## Exercise directions
Scan the entries below for the word "subtotal". Copy each line that has it.

## Exercise data
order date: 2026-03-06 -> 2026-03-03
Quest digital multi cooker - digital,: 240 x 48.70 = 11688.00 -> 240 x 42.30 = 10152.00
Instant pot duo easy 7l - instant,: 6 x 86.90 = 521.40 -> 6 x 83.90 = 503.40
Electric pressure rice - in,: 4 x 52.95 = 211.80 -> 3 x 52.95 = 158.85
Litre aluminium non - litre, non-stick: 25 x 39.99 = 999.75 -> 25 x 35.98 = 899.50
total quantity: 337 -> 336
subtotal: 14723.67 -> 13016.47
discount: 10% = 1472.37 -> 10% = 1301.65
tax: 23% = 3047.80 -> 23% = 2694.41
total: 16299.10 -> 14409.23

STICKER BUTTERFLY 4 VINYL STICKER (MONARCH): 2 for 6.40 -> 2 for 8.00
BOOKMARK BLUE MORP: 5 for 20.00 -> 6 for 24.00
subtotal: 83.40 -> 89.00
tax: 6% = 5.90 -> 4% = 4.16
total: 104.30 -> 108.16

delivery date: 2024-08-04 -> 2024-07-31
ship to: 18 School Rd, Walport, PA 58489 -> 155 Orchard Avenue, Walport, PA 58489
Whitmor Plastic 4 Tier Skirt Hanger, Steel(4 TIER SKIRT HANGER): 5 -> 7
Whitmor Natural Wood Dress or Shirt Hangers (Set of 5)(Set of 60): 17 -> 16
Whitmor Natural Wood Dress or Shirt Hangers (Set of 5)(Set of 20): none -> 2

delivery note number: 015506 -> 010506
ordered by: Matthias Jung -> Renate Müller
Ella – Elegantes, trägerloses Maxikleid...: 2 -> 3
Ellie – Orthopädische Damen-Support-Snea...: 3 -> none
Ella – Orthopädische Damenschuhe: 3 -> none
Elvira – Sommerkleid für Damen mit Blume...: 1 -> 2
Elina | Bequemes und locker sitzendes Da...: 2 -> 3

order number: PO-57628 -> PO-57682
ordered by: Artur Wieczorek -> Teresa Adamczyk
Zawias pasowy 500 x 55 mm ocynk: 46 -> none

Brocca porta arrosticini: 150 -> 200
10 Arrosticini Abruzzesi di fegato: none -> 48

## Written response
subtotal: 14723.67 -> 13016.47
subtotal: 83.40 -> 89.00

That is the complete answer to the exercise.